Standardization and Automation in the Production and Management of Electronic Text Resources

Milena Slavcheva and Boyanka Zaharieva
Bulgarian Academy of Sciences
Linguistic Modelling Department
25A, Acad. G. Bonchev St.
1113 Sofia, Bulgaria
milena@lml.acad.bg
boby@bgcict.acad.bg


The existence of a collection of electronic texts appropriately represented and organised is a necessary condition for a given natural language to join the global network of use and interchange of language resources.

Faced with the task of creating a large text corpus of Bulgarian, we had to settle two important issues: 1) the standardized representation of the electronic texts, and 2) the automation of the production of text documents in a standard format.

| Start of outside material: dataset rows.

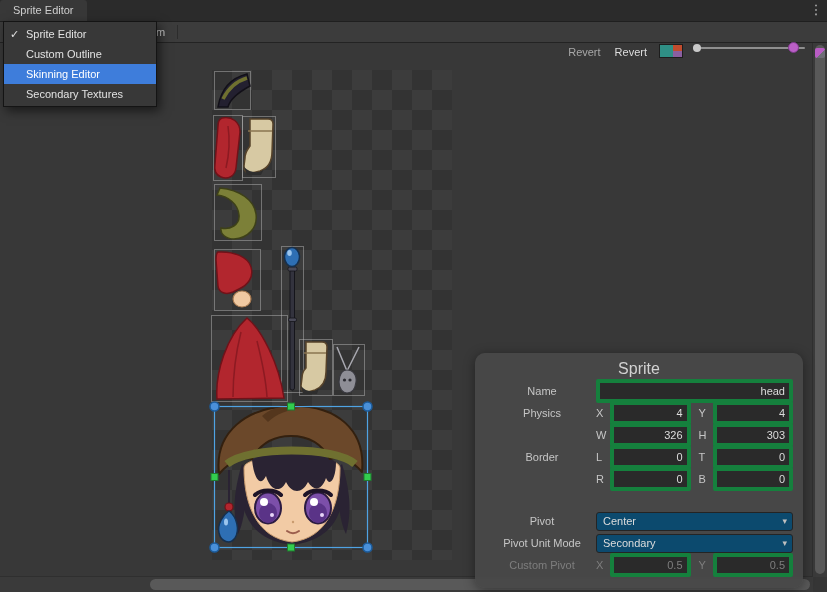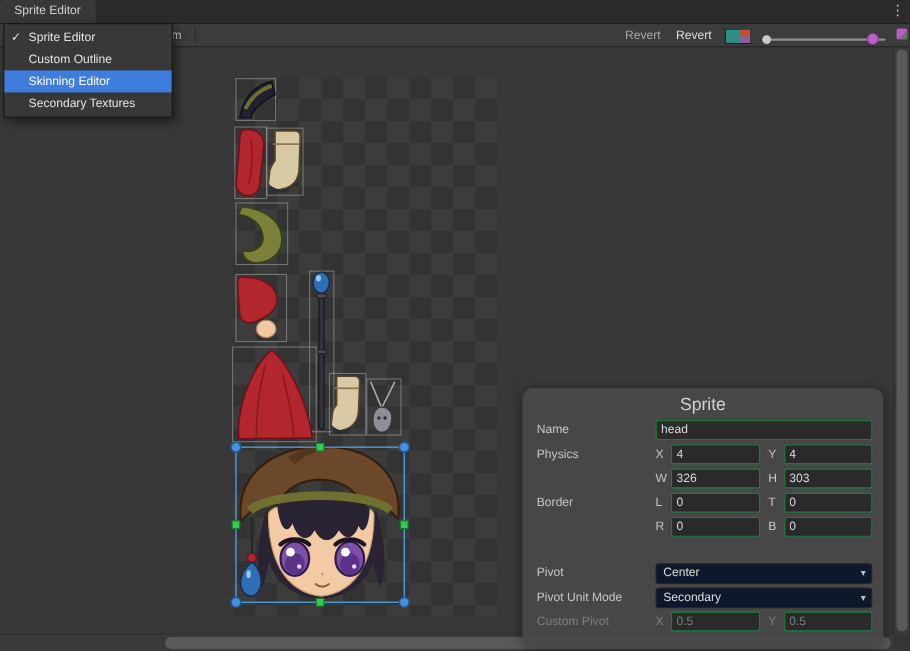--- a/index.html
+++ b/index.html
@@ -16,7 +16,7 @@
   .toolbar { position:absolute; top:22px; left:0; right:0; height:20px; background:#3c3c3c; border-bottom:1px solid #232323; z-index:10; }
   .partial-btn { position:absolute; left:156px; top:0; height:20px; line-height:20px; color:#cccccc; font-size:11px; cursor:pointer; }
   .tb-sep { position:absolute; left:177px; top:3px; width:1px; height:14px; background:#2c2c2c; }
-  .tb-right { position:absolute; right:2px; top:4px; height:20px; display:flex; align-items:flex-start; gap:10px; }
+  .tb-right { position:absolute; right:2px; top:16px; height:20px; display:flex; align-items:flex-end; gap:10px; }
   .tb-btn { background:none; border:none; padding:0 2px; font-family:inherit; font-size:11px; cursor:pointer; }
   .tb-btn.revert { color:#a8a8a8; }
   .tb-btn.apply { color:#dedede; }

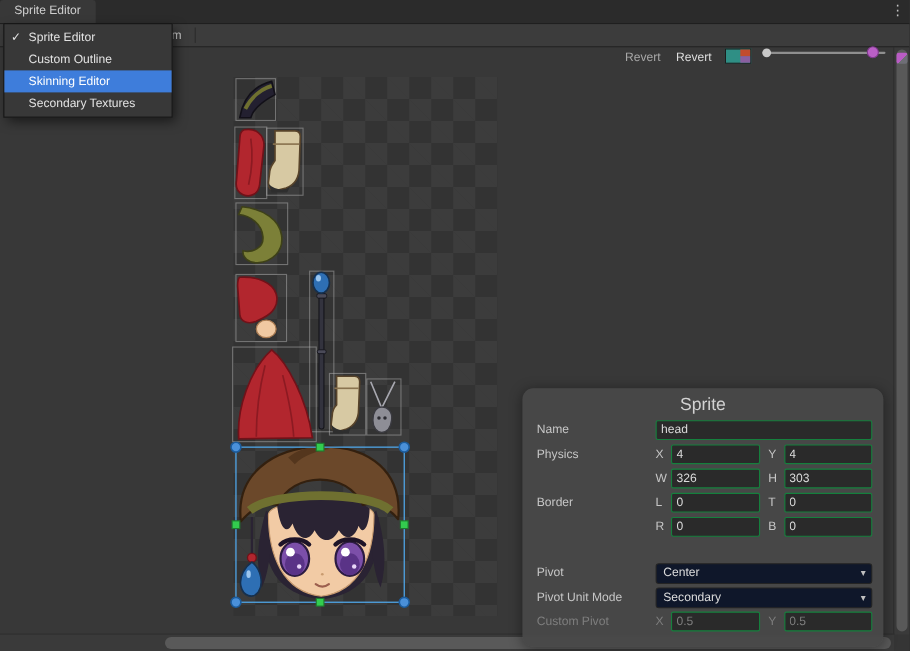--- a/index.html
+++ b/index.html
@@ -48,7 +48,7 @@
   .panel-title { text-align:center; color:#d2d2d2; font-size:16px; height:22px; line-height:22px; }
   .p-row { display:flex; align-items:center; height:22px; padding:0 10px 0 13px; }
   .p-row.gap { margin-top:20px; }
-  .p-label { width:108px; flex:none; color:#c6c6c6; font-size:11px; }
+  .p-label { width:108px; flex:none; color:#c6c6c6; font-size:11px;text-align:center; }
   .p-fields { flex:1; display:flex; align-items:center; gap:8px; min-width:0; }
   .pair { flex:1; display:flex; align-items:center; gap:5px; min-width:0; }
   .axis { color:#c6c6c6; font-size:11px; width:9px; flex:none; }

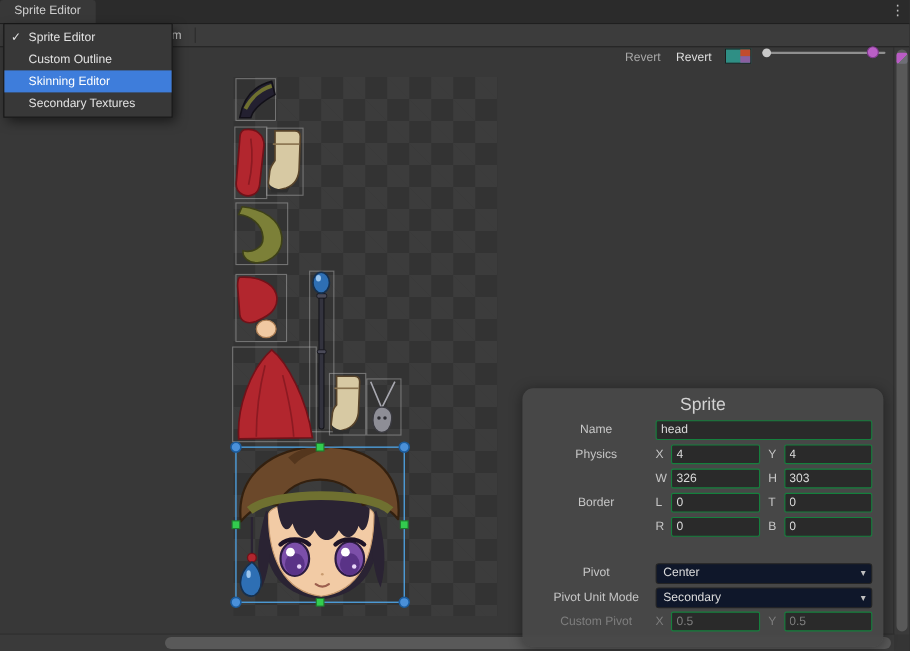--- a/index.html
+++ b/index.html
@@ -52,7 +52,7 @@
   .p-fields { flex:1; display:flex; align-items:center; gap:8px; min-width:0; }
   .pair { flex:1; display:flex; align-items:center; gap:5px; min-width:0; }
   .axis { color:#c6c6c6; font-size:11px; width:9px; flex:none; }
-  .tfield { flex:1; min-width:0; height:16px; background:#2a2a2a; border:1px solid #15803d; border-radius:2px; color:#dcdcdc; font-size:11px; padding:0 4px; font-family:inherit; box-sizing:content-box; }
+  .tfield { flex:1; min-width:0; height:16px; background:#2a2a2a; border:4px solid #15803d; border-radius:2px; color:#dcdcdc; font-size:11px; padding:0 4px; font-family:inherit; box-sizing:content-box;text-align:right; }
   .dd { flex:1; height:17px; background:#0f172a; border:1px solid #242424; border-radius:3px; display:flex; align-items:center; padding:0 6px; color:#dcdcdc; font-size:11px; cursor:pointer; position:relative; min-width:0; }
   .dd .arrow { position:absolute; right:5px; font-size:9px; color:#c0c0c0; }
   .p-row.disabled .p-label, .p-row.disabled .axis { color:#7e7e7e; }

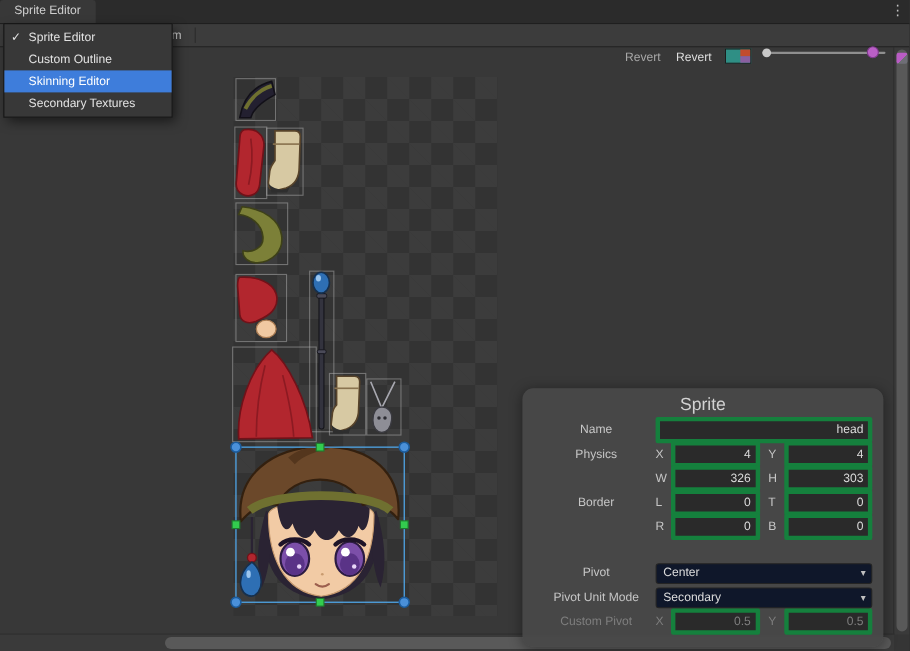--- a/index.html
+++ b/index.html
@@ -53,7 +53,7 @@
   .pair { flex:1; display:flex; align-items:center; gap:5px; min-width:0; }
   .axis { color:#c6c6c6; font-size:11px; width:9px; flex:none; }
   .tfield { flex:1; min-width:0; height:16px; background:#2a2a2a; border:4px solid #15803d; border-radius:2px; color:#dcdcdc; font-size:11px; padding:0 4px; font-family:inherit; box-sizing:content-box;text-align:right; }
-  .dd { flex:1; height:17px; background:#0f172a; border:1px solid #242424; border-radius:3px; display:flex; align-items:center; padding:0 6px; color:#dcdcdc; font-size:11px; cursor:pointer; position:relative; min-width:0; }
+  .dd { flex:1; height:17px; background:#0c4a6e; border:1px solid #242424; border-radius:3px; display:flex; align-items:center; padding:0 6px; color:#dcdcdc; font-size:11px; cursor:pointer; position:relative; min-width:0; }
   .dd .arrow { position:absolute; right:5px; font-size:9px; color:#c0c0c0; }
   .p-row.disabled .p-label, .p-row.disabled .axis { color:#7e7e7e; }
   .p-row.disabled .tfield { color:#7e7e7e; }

The adherence to internationally established standards for encoding text data has turned into a requirement in the construction of text databases. SGML (ISO 8879: 1986, Information Processing - Text and Office Systems - Standardized Generalized Markup Language) has become the generally preferred standard for the definition of device-independent and system-independent methods for representing texts in electronic form [1]. In the Bulgarian corpus, we specify the markup scheme for different types of texts using an application of SGML, i.e., the Corpus Encoding Standard (CES) [2] which is an extraction and at the same time an extension of the Guidelines for Electronic Text Encoding and Interchange of the Text Encoding Initiative (TEI P3) [3]. CES is developed to serve especially the needs of corpus-based work in Natural Language Processing.

In order to facilitate and speed up the complex and time-consuming process of production of encoded texts, we developed a software tool for automatic text marking and for management of an electronic textual database. The tool is a system called TENCO (Text ENCOder).

A special typology of texts has been worked out in such a way as to ensure the automatic recognition of the text structure and the assignment of appropriate tags to the respective elements. On entering the database of the system, texts are given a type label determined by their literary form and specific structural variant.

The encoding is conformant to CES Level 1, i.e., the gross structure of texts is marked including division head elements (opener, head, byline, docAuthor, etc.), division closer elements (closer, byline), and paragraph level elements (paragragh, spoken paragraph, quotation, line, line group, list, note, stage, speaker, etc.). The document type declaration of some sorts of texts is expanded to include several elements from the inventory of the TEI. The expansion is imposed by the existence of text features that are not stipulated in CES.

The metatextual section of the text document, the header, is predefined in the form of templates which are instantiated during the operation of the different components of the system. This particular formation of the header is a substantial facility to the human encoder.

The system module for database management provides a friendly interactive mode for the introduction of identificational and bibliographic information about the electronic text, and for queries to the database about qualitative and quantitative specifications of the textual data.

TENCO produces text documents that conform to the modern and well-established encoding practice in Europe and the USA. The evidence for this is the mapping of the markup scheme of our encoded texts to the results of the validation of language corpora carried out by the ELRA Corpus Validation Group [4].

The system fulfills the beneficial for Bulgarian task of producing a text corpus which adheres to the internationally defined requirements for corpora construction and representation. With slight modifications, TENCO can be applied to other languages as well, thus turning into a multilingual tool for the production of language resources.

The system will be developed further to mark up texts at CES Levels 2 and 3, i.e., at the sub-paragraph level, and at the level of morphosyntactic annotation. The results will be connected to other implementations in the framework of language technology.



 
References
[1] A Gentle Introduction to SGML. (http://etext.virginia.edu/TEI.html)

[2] Corpus Encoding Standard. (http://www.cs.vassar.edu/CES/)

[3] TEI Guidelines for Electronic Text Encoding and Interchange. (http://etext.virginia.edu/TEI.html)

[4] Baker P., L. Burnard, A. McEnery, A. Wilson. An analytic framework for validation of language corpora. Report for the ELRA Corpus Validation Group, 1997. (http://www.icp.grenet.fr/ELRA/valid/wman/)